» Work required
All the data below goes into the copy word for word, but the pictures don't.

[Image comparison data]
========================

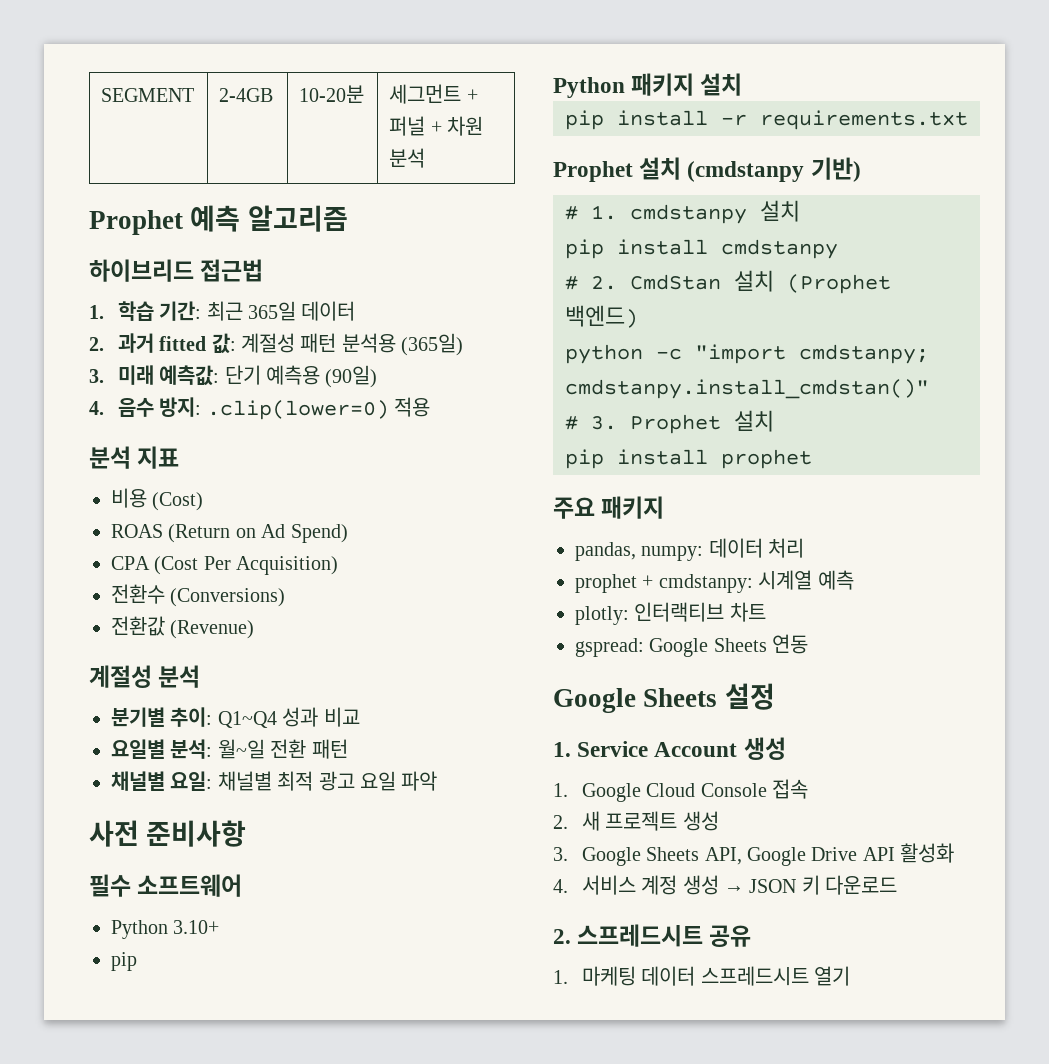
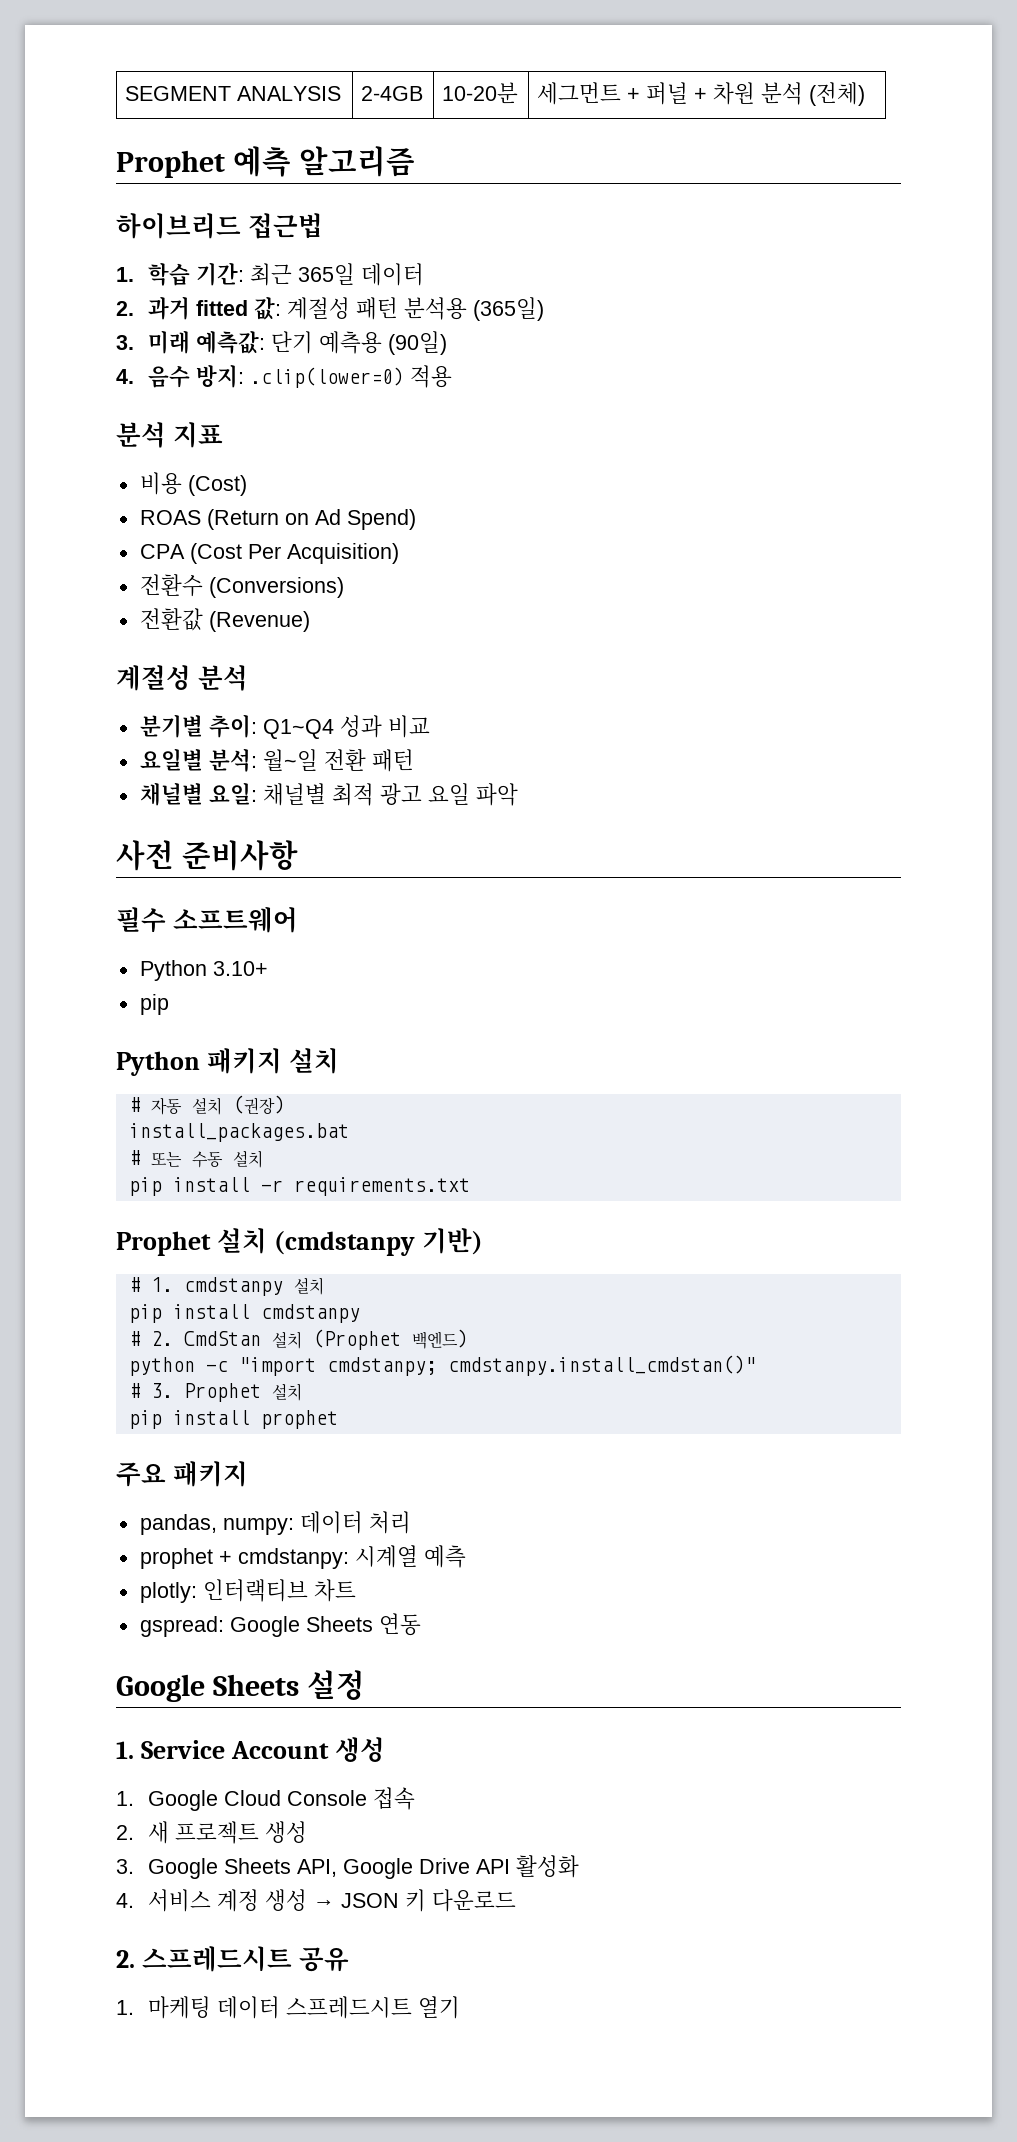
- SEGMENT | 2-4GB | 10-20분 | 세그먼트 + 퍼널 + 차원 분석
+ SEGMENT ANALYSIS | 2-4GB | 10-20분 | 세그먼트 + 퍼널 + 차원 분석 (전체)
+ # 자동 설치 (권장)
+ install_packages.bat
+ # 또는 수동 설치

========================

» Exercise response
- SEGMENT | 2-4GB | 10-20분 | 세그먼트 + 퍼널 + 차원 분석
+ SEGMENT ANALYSIS | 2-4GB | 10-20분 | 세그먼트 + 퍼널 + 차원 분석 (전체)
+ # 자동 설치 (권장)
+ install_packages.bat
+ # 또는 수동 설치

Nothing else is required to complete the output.